Ratio of geometric means to analyze continuous outcomes in meta-analysis: comparison to mean differences and ratio of (arithmetic) means using empiric data and simulation

Article type
Authors
O-Friedrich J1, KJ-Adhikari N1, Beyene J2
1Medicine, University of Toronto, Toronto, Ontario, Canada
2Clinical
Abstract
Background: Effect measures for meta-analyses of continuous outcomes include mean differences (MD), standardized MD (MD in pooled standard deviation units, SMD), and ratio of (arithmetic) means (RoM). Recently, ratio of geometric means using either ad hoc (RoGMadhoc) or Taylor series (RoGMTaylor) methods for estimating variances have been proposed to pool skewed data.
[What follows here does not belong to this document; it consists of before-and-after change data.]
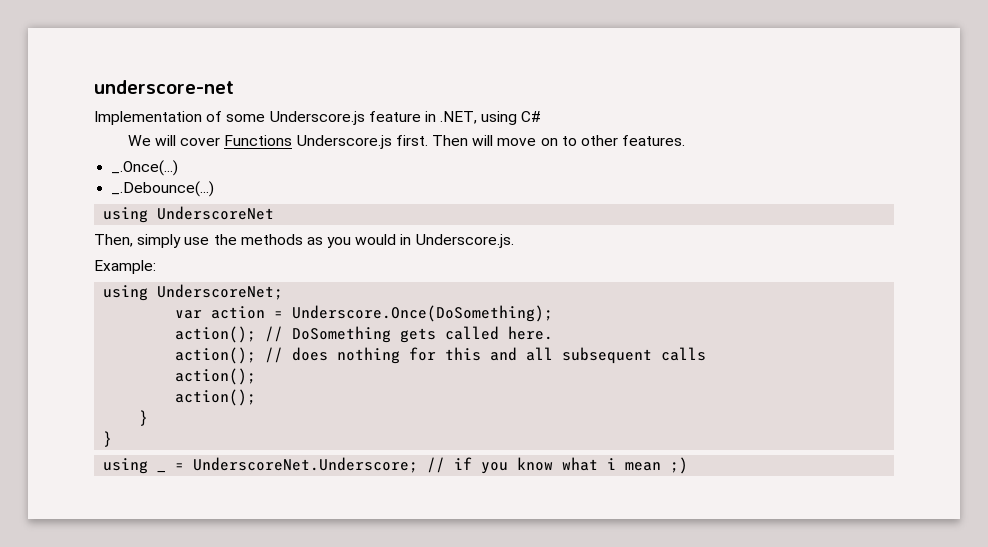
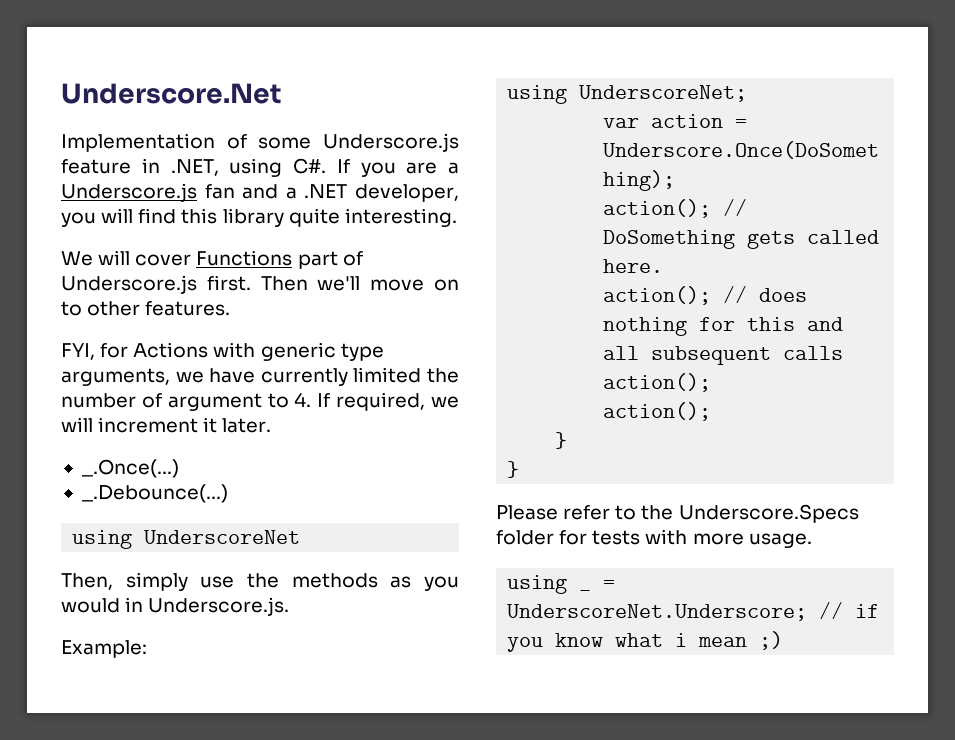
[94,80,234,94] underscore-net -> [61,83,282,104] Underscore.Net
[521,111,542,122] C# -> [293,158,459,177] [61,183,459,202] [61,208,457,227] C#. If you are a Underscore.js fan and a .NET developer, you will find this library quite interesting.
(293, 140) none -> [297,251,363,269] part of
[472,135,494,146] will -> [317,276,361,291] we'll
(686, 140) none -> [61,342,384,361] [61,367,460,386] [61,392,459,411] [61,417,272,433] // FYI, for Actions with generic type arguments, we have currently limited the number of argument to 4. If required, we will increment it later.
(113, 439) none -> [496,504,859,523] [496,529,812,548] // Please refer to the Underscore.Specs folder for tests with more usage.

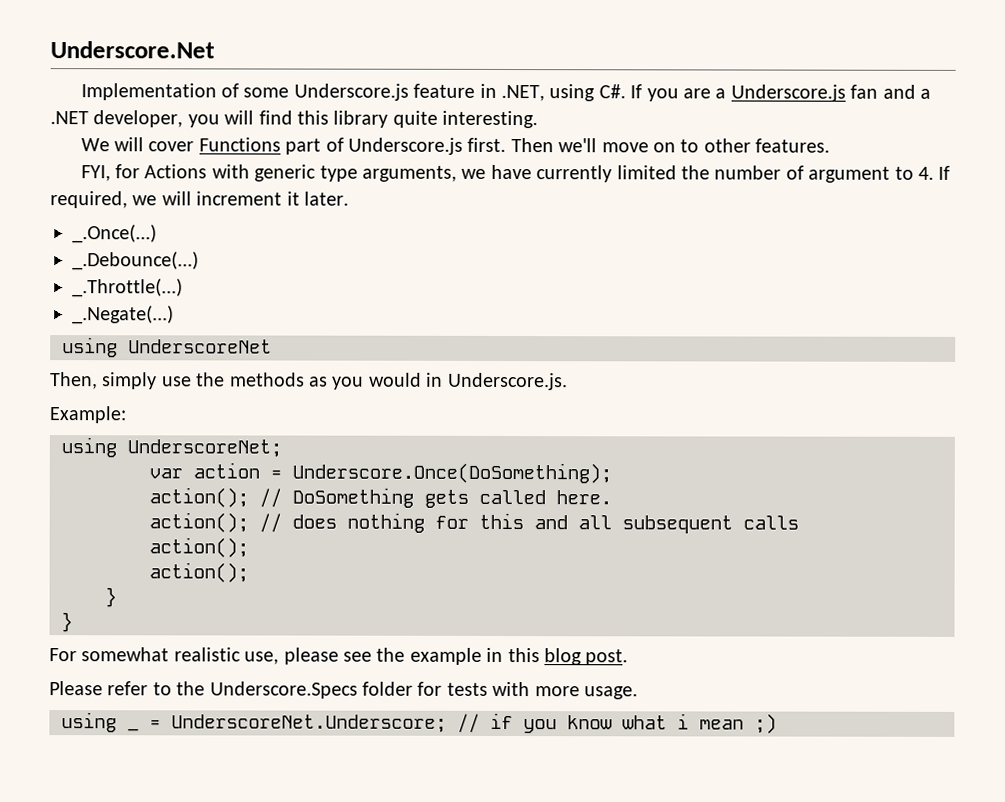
(228, 493) none -> [72,278,183,298] [72,305,174,325] // _.Throttle(...) // _.Negate(...)
(520, 469) none -> [49,647,629,666] // For somewhat realistic use, please see the example in this blog post.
Objectives: To compare treatment effects and heterogeneity of RoGMadhoc and RoGMTaylor to MD, SMD, and RoM using empiric data and simulation. Methods: We searched the Cochrane Database of Systematic Reviews (2008, Issue 1) for reviews reporting continuous outcomes; from each review we selected the meta-analysis with the most (and at least 5) trials. Meta-analyses were conducted using each effect measure. Pairwise differences between methods in treatment effect and heterogeneity (Cochrane s Q) p-values, compared separately, were assessed using non-parametric sign tests, and assymetry of discordant pairs (statistically significant result for only one of two effect measures) using Exact tests. Simulation parameters employing both normal and log-normal distributions were chosen to be representative of those commonly encountered in meta-analyses of continuous outcomes. Results: 232/5053 systematic reviews met inclusion criteria. RoGMTaylor exhibited similar treatment effects, with more heterogeneity (p ≤ 0.0001-0.008) for distributions with median coefficient of variation (CV)≤0.6, and less heterogeneity (p=0.0002-0.0004) for distributions with median CV≥0.6 when compared to MD, SMD and RoM. RoGMadhoc exhibited more extreme treatment effects (p≤0.0001 0.17) and greater heterogeneity (p≤0.0001) compared to all other effect measures. Most heterogeneity comparisons also demonstrated statistically significant asymmetry of discordant pairs. Simulation confirmed these results. Conclusions: RoGM using Taylor series to estimate the variance may be considered for pooling continuous outcomes of skewed data in which CV is high. However, given clinicians lack of familiarity with geometric means and acceptable performance characteristics of RoM in most situations, RoM is a reasonable alternative ratio method for pooling continuous outcomes even in such cases.